▶ Required work
Repeat the records in full and exactly, omitting pictures.

▶ Material to process
□ □ □
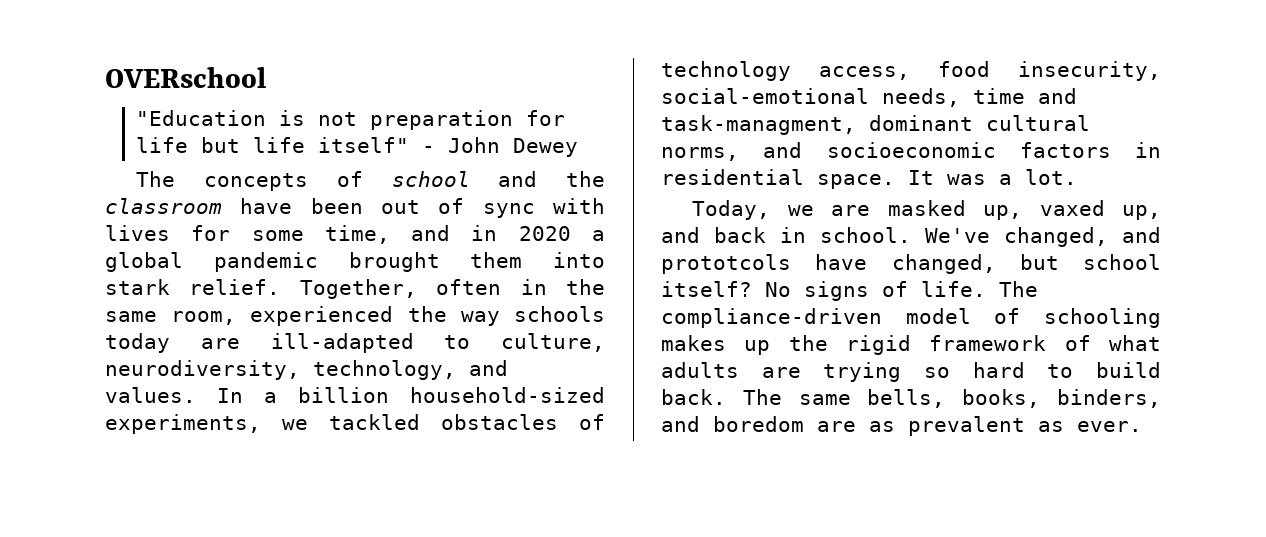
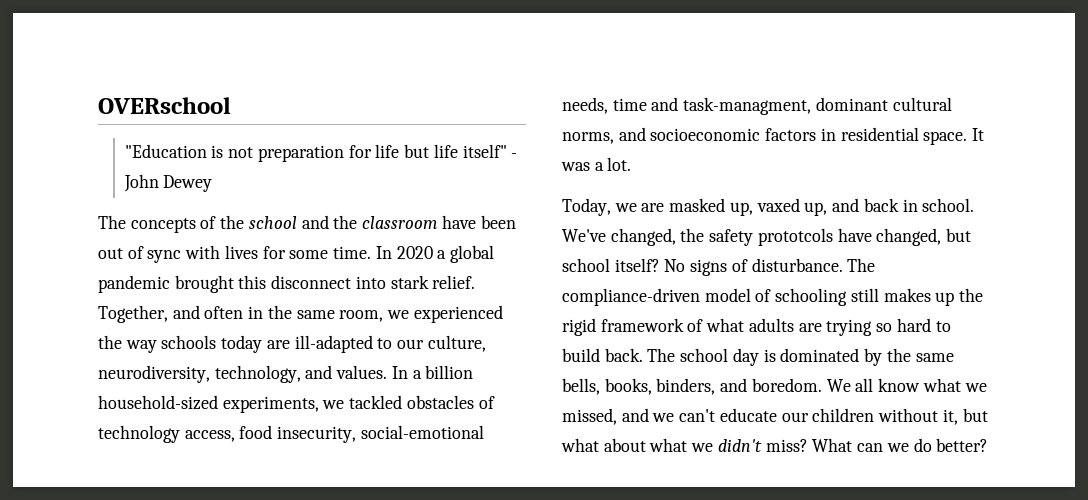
(363, 179) none -> [220,215,245,229] the
[324,225,498,244] time, and in -> [333,246,392,259] time. In
[470,252,523,268] them -> [238,275,352,289] this disconnect
(417, 289) none -> [172,305,200,319] and
(237, 318) none -> [387,310,410,319] we
(471, 342) none -> [397,339,425,349] our
[1122,227,1161,243] and -> [680,228,754,246] the safety
[921,281,986,297] life. -> [751,258,843,272] disturbance.
(1161, 318) none -> [850,288,879,302] still
(782, 397) none -> [680,348,911,366] school day is dominated by the
[713,416,1142,436] boredom are as prevalent as ever. -> [751,378,987,392] [562,408,988,425] [561,438,989,452] boredom. We all know what we missed, and we can't educate our children without it, but what about what we didn't miss? What can we do better?

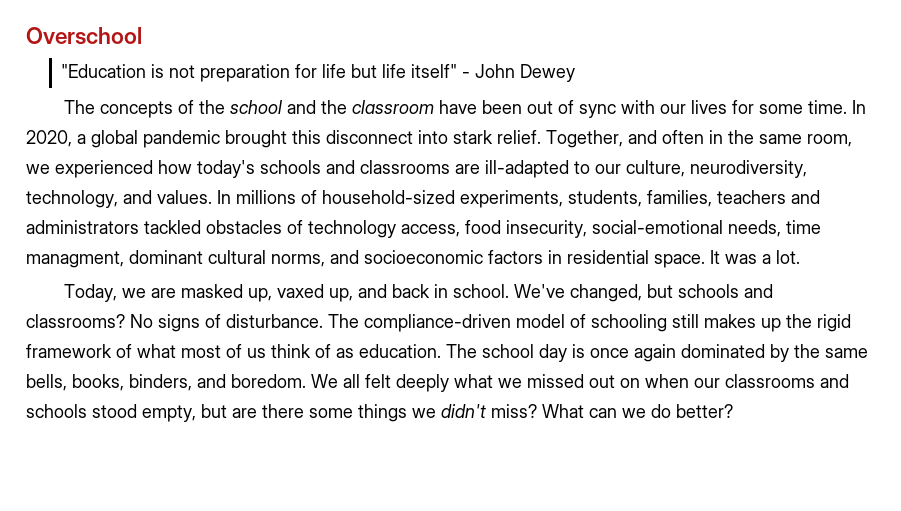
[98,97,231,114] OVERschool -> [26,27,142,45] Overschool
(221, 252) none -> [659,104,686,114] our
[396,246,433,259] 2020 -> [26,130,72,147] 2020,
[98,335,263,353] the way schools today -> [158,160,450,178] how today's schools and classrooms
[412,365,474,379] [98,395,345,413] a billion household-sized experiments, we -> [236,190,820,208] [26,220,139,234] millions of household-sized experiments, students, families, teachers and administrators
[651,97,812,115] and task-managment, -> [26,251,124,268] managment,
[680,228,972,246] [562,258,660,272] the safety prototcols have changed, but school itself? -> [646,284,773,298] [26,314,125,328] but schools and classrooms?
[748,318,951,336] [562,348,643,362] adults are trying so hard to build back. -> [181,344,441,358] most of us think of as education.
(776, 355) none -> [590,344,676,362] once again
[878,378,987,392] [562,408,988,425] [561,438,688,452] know what we missed, and we can't educate our children without it, but what about what -> [365,374,849,392] [26,404,407,422] felt deeply what we missed out on when our classrooms and schools stood empty, but are there some things

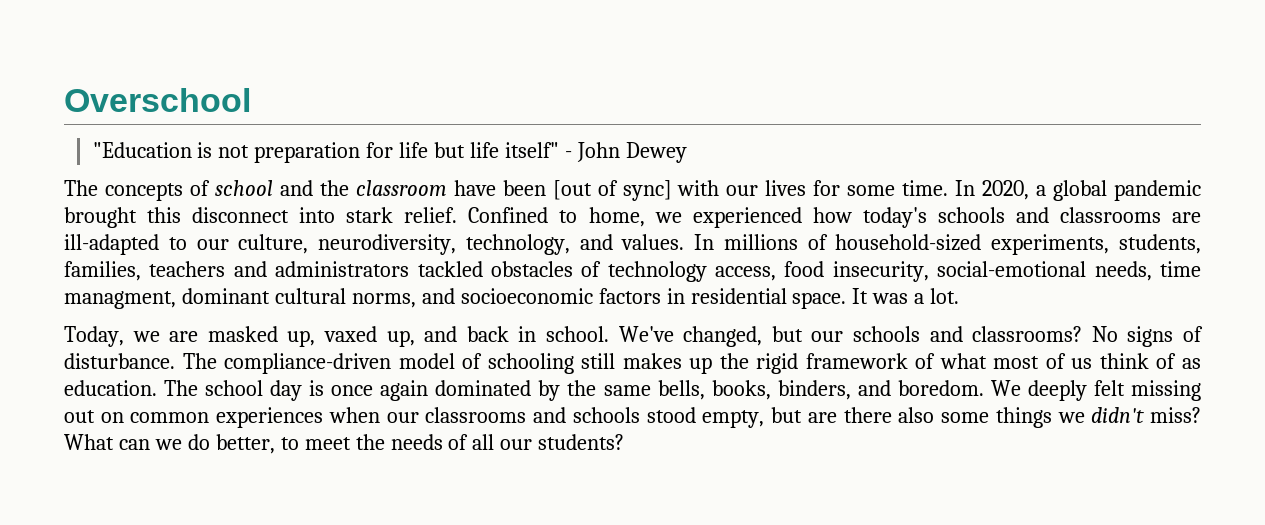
[198,100,225,114] the -> (210, 188) none
[526,100,616,118] out of sync -> [552,180,672,201] [out of sync]
[546,130,852,148] Together, and often in the same room, -> [468,207,645,227] Confined to home,
(673, 291) none -> [811,331,844,342] our
[343,374,640,392] all felt deeply what we missed out on -> [1027,380,1202,401] [64,407,324,428] deeply felt missing out on common experiences
(304, 411) none -> [898,407,935,423] also
[676,404,733,418] better? -> [215,434,625,454] better, to meet the needs of all our students?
□ □ □
▶ Response area
(363, 179) none -> [220,215,245,229] the
[324,225,498,244] time, and in -> [333,246,392,259] time. In
[470,252,523,268] them -> [238,275,352,289] this disconnect
(417, 289) none -> [172,305,200,319] and
(237, 318) none -> [387,310,410,319] we
(471, 342) none -> [397,339,425,349] our
[1122,227,1161,243] and -> [680,228,754,246] the safety
[921,281,986,297] life. -> [751,258,843,272] disturbance.
(1161, 318) none -> [850,288,879,302] still
(782, 397) none -> [680,348,911,366] school day is dominated by the
[713,416,1142,436] boredom are as prevalent as ever. -> [751,378,987,392] [562,408,988,425] [561,438,989,452] boredom. We all know what we missed, and we can't educate our children without it, but what about what we didn't miss? What can we do better?

[98,97,231,114] OVERschool -> [26,27,142,45] Overschool
(221, 252) none -> [659,104,686,114] our
[396,246,433,259] 2020 -> [26,130,72,147] 2020,
[98,335,263,353] the way schools today -> [158,160,450,178] how today's schools and classrooms
[412,365,474,379] [98,395,345,413] a billion household-sized experiments, we -> [236,190,820,208] [26,220,139,234] millions of household-sized experiments, students, families, teachers and administrators
[651,97,812,115] and task-managment, -> [26,251,124,268] managment,
[680,228,972,246] [562,258,660,272] the safety prototcols have changed, but school itself? -> [646,284,773,298] [26,314,125,328] but schools and classrooms?
[748,318,951,336] [562,348,643,362] adults are trying so hard to build back. -> [181,344,441,358] most of us think of as education.
(776, 355) none -> [590,344,676,362] once again
[878,378,987,392] [562,408,988,425] [561,438,688,452] know what we missed, and we can't educate our children without it, but what about what -> [365,374,849,392] [26,404,407,422] felt deeply what we missed out on when our classrooms and schools stood empty, but are there some things

[198,100,225,114] the -> (210, 188) none
[526,100,616,118] out of sync -> [552,180,672,201] [out of sync]
[546,130,852,148] Together, and often in the same room, -> [468,207,645,227] Confined to home,
(673, 291) none -> [811,331,844,342] our
[343,374,640,392] all felt deeply what we missed out on -> [1027,380,1202,401] [64,407,324,428] deeply felt missing out on common experiences
(304, 411) none -> [898,407,935,423] also
[676,404,733,418] better? -> [215,434,625,454] better, to meet the needs of all our students?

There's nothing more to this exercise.